At its second meeting under new governor Mark Carney, the central bank maintained interest rates at 0.5 percent and opted not to revive its bond-buying programme, as expected.

It also said nothing about discussions among policymakers on how it could start giving a clearer steer to households, businesses and markets on how long interest rates are likely to stay at their current record low.

That was something Carney did while in charge of the central bank in his native Canada to offset the impact of the global financial crisis and it has been deployed by the U.S. Federal Reserve and, since last month, by the European Central Bank.

Sterling rose while British government bond and share prices fell after the announcement.

"Even though the BoE did what people were expecting today, there has been a sharp reaction in rates and sterling," said Philip Rush, UK economist at Nomura. "Whatever they do next week, it will be a big market-moving event."

Chancellor George Osborne has asked Carney and the rest of the BoE's policymakers to report to him on Wednesday - at the same time as the bank's quarterly economic update - on the merits of bringing so-called forward guidance to Britain.

Carney will make his first public comments on Britain's economy since taking charge of the central bank at a news conference also scheduled for Wednesday.

Having kept borrowing costs at rock-bottom since 2009 and spent the equivalent of a quarter of British gross domestic product buying government bonds, the central bank is turning to guidance as a new way to help the economy back to health.

But unlike in Canada, where he needed consensus only from his deputies at the central bank, Carney has to win over the BoE's nine-strong MPC, including its independent external policymakers.

Some of them have previously expressed concerns about making commitments on monetary policy which could hamper their ability to respond to changes in the economy.

Signs of a turnaround have begun to appear in recent months.

A reading of the manufacturing sector in July was stronger than even the most optimistic forecast in a Reuters poll.

But the economy remains more than 3 percent smaller than before the financial crisis and is vulnerable to interest rates creeping back up in financial markets, especially if the U.S. economy picks up and exerts pressure on British debt prices.

Some economists had warned of the chance of policy surprises on Thursday, such as an interest rate cut or more measures to try to get banks to boost lending to businesses.

"With the monetary stance unchanged, and no new policy measures announced, there is a sense that normal business has probably been resumed and that dramatic shifts in the monetary stance are unlikely," said Simon Hayes, a Barclays economist.
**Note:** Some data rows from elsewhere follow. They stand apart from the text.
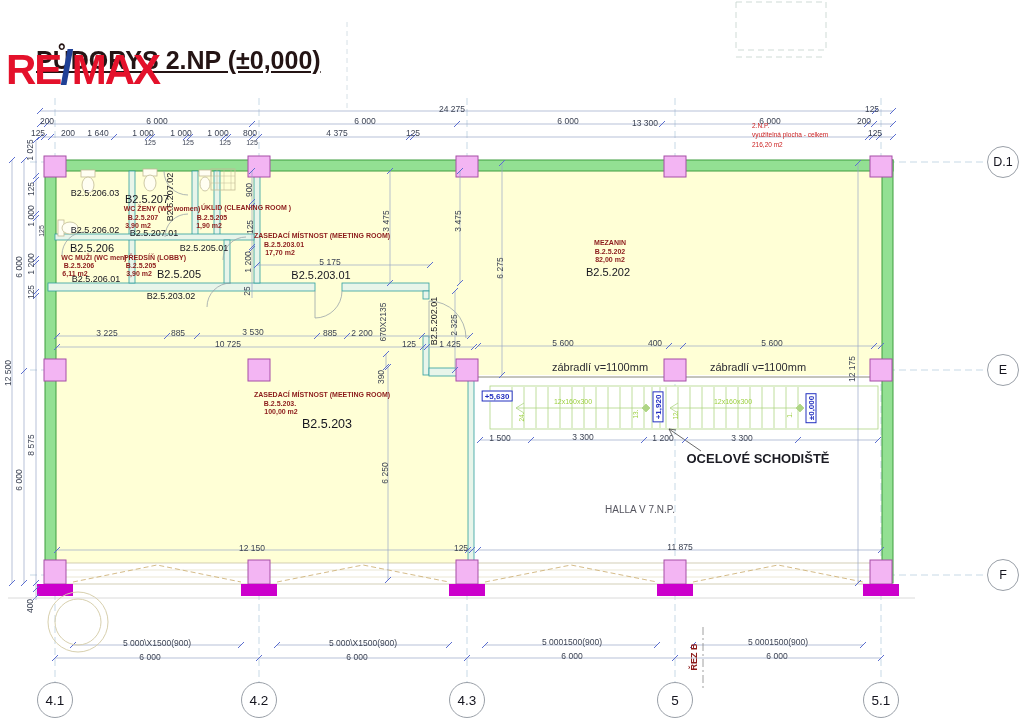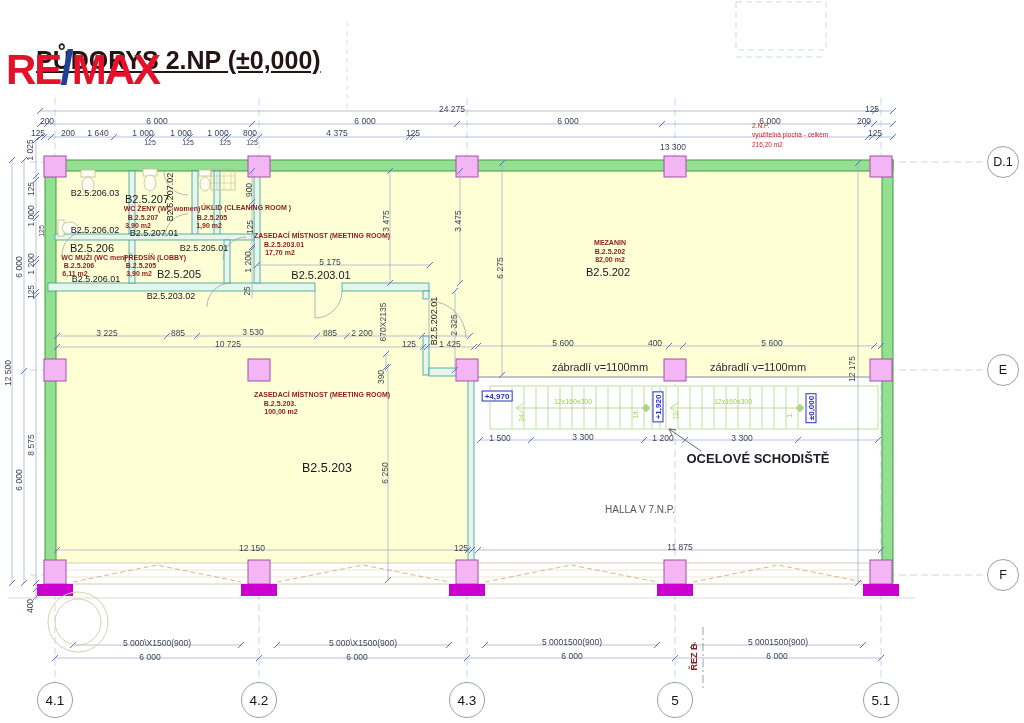--- a/index.html
+++ b/index.html
@@ -234,7 +234,7 @@
       <span class="lab dim" style="left: 250px; top: 133px;">800</span>
       <span class="lab dim" style="left: 337px; top: 133px;">4 375</span>
       <span class="lab dim" style="left: 413px; top: 133px;">125</span>
-      <span class="lab dim" style="left: 645px; top: 147px; margin-left: 28px;">13 300</span>
+      <span class="lab dim" style="left: 645px; top: 123px;">13 300</span>
       <span class="lab dim" style="left: 875px; top: 133px;">125</span>
       <span class="lab dim-sm" style="left: 150px; top: 142px;">125</span>
       <span class="lab dim-sm" style="left: 188px; top: 142px;">125</span>

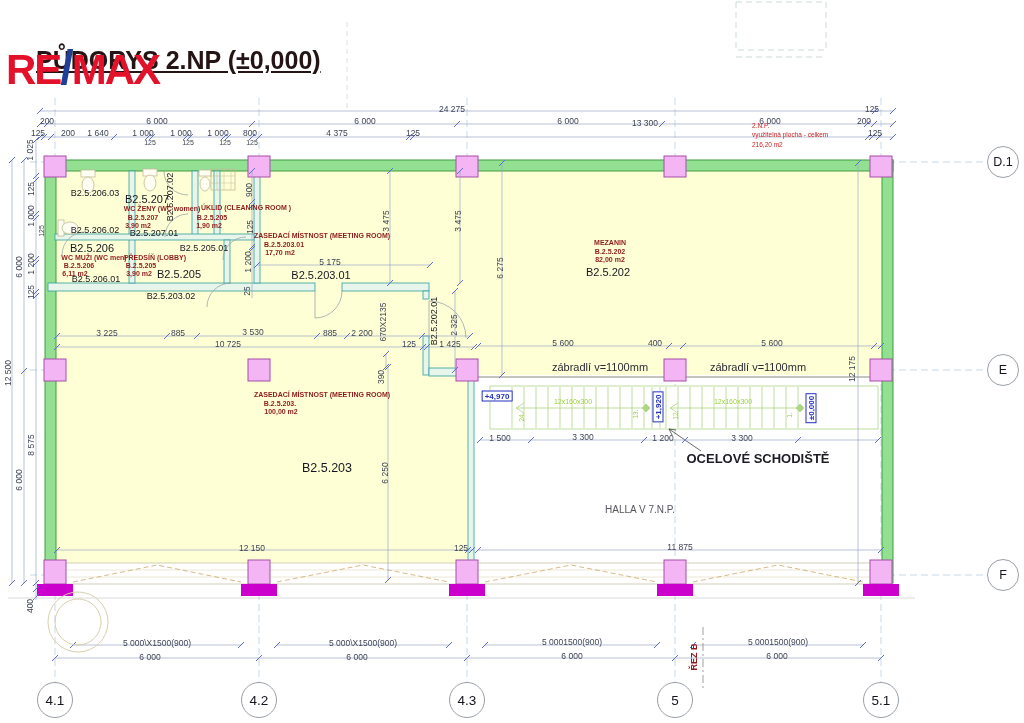--- a/index.html
+++ b/index.html
@@ -330,7 +330,7 @@
       <span class="lab note-b" style="left: 758px; top: 458px;">OCELOVÉ SCHODIŠTĚ</span>
       <span class="lab hall" style="left: 640px; top: 509px;">HALLA V 7.N.P.</span>
       <span class="lab rez rot" style="left: 694px; top: 657px;">ŘEZ B</span>
-      <span class="lab level" style="left: 497px; top: 396px;">+4,970</span>
+      <span class="lab level" style="left: 497px; top: 396px;">+5,630</span>
       <span class="lab level rot" style="left: 658px; top: 407px;">+1,920</span>
       <span class="lab level rot" style="left: 811px; top: 408px;">±0,000</span>
       <span class="lab grn" style="left: 573px; top: 401px;">12x160x300</span>

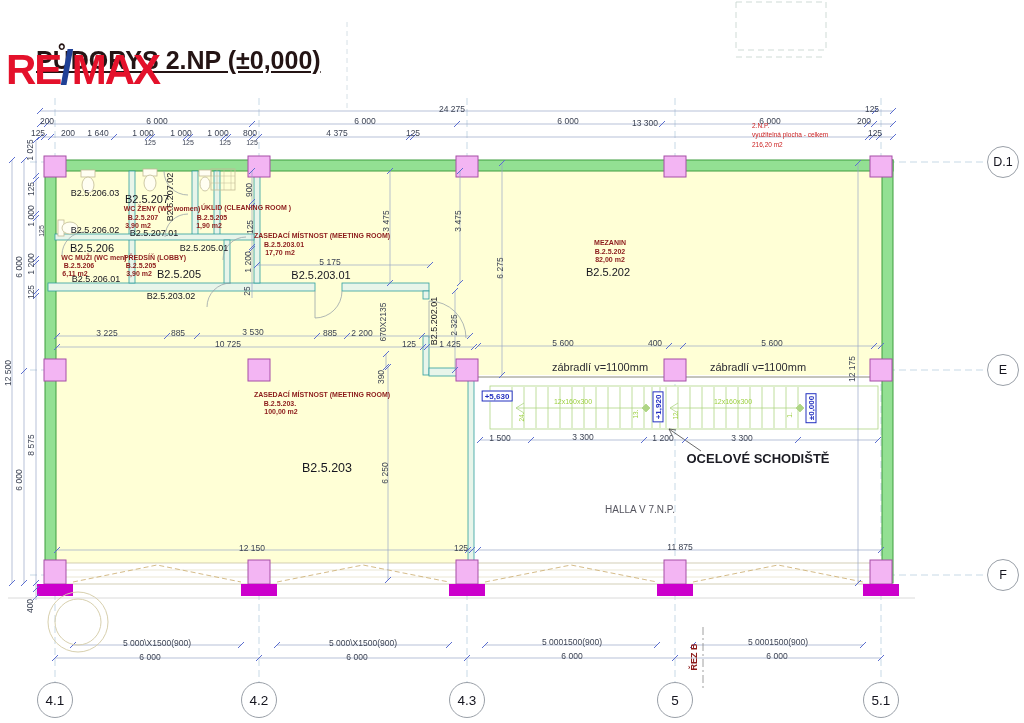--- a/index.html
+++ b/index.html
@@ -324,7 +324,7 @@
       <span class="lab code-lg" style="left: 179px; top: 274px;">B2.5.205</span>
       <span class="lab code-lg" style="left: 321px; top: 275px;">B2.5.203.01</span>
       <span class="lab code-lg" style="left: 608px; top: 272px;">B2.5.202</span>
-      <span class="lab code-xl" style="left: 327px; top: 424px; margin-top: 44px;">B2.5.203</span>
+      <span class="lab code-xl" style="left: 327px; top: 424px;">B2.5.203</span>
       <span class="lab note" style="left: 600px; top: 367px;">zábradlí v=1100mm</span>
       <span class="lab note" style="left: 758px; top: 367px;">zábradlí v=1100mm</span>
       <span class="lab note-b" style="left: 758px; top: 458px;">OCELOVÉ SCHODIŠTĚ</span>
The MPC's decision came shortly before the conclusion of the European Central Bank's monthly policy meeting, which could provide more detail on its own plans to persuade markets that an interest rate hike is not on the cards.

The U.S. Federal Reserve offered no hint after its latest policy meeting ended on Wednesday that it plans to trim its stimulus programme soon, saying the U.S. economy is recovering but still needs support.

Details of the BoE's discussions and the breakdown of votes on Thursday are due to be released on August 14.

At its previous July 3-4 meeting, the MPC voted 9-0 against buying more bonds. Two members who previously supported more asset purchases held off from calling for more quantitative easing, pending the discussions on the new strategy.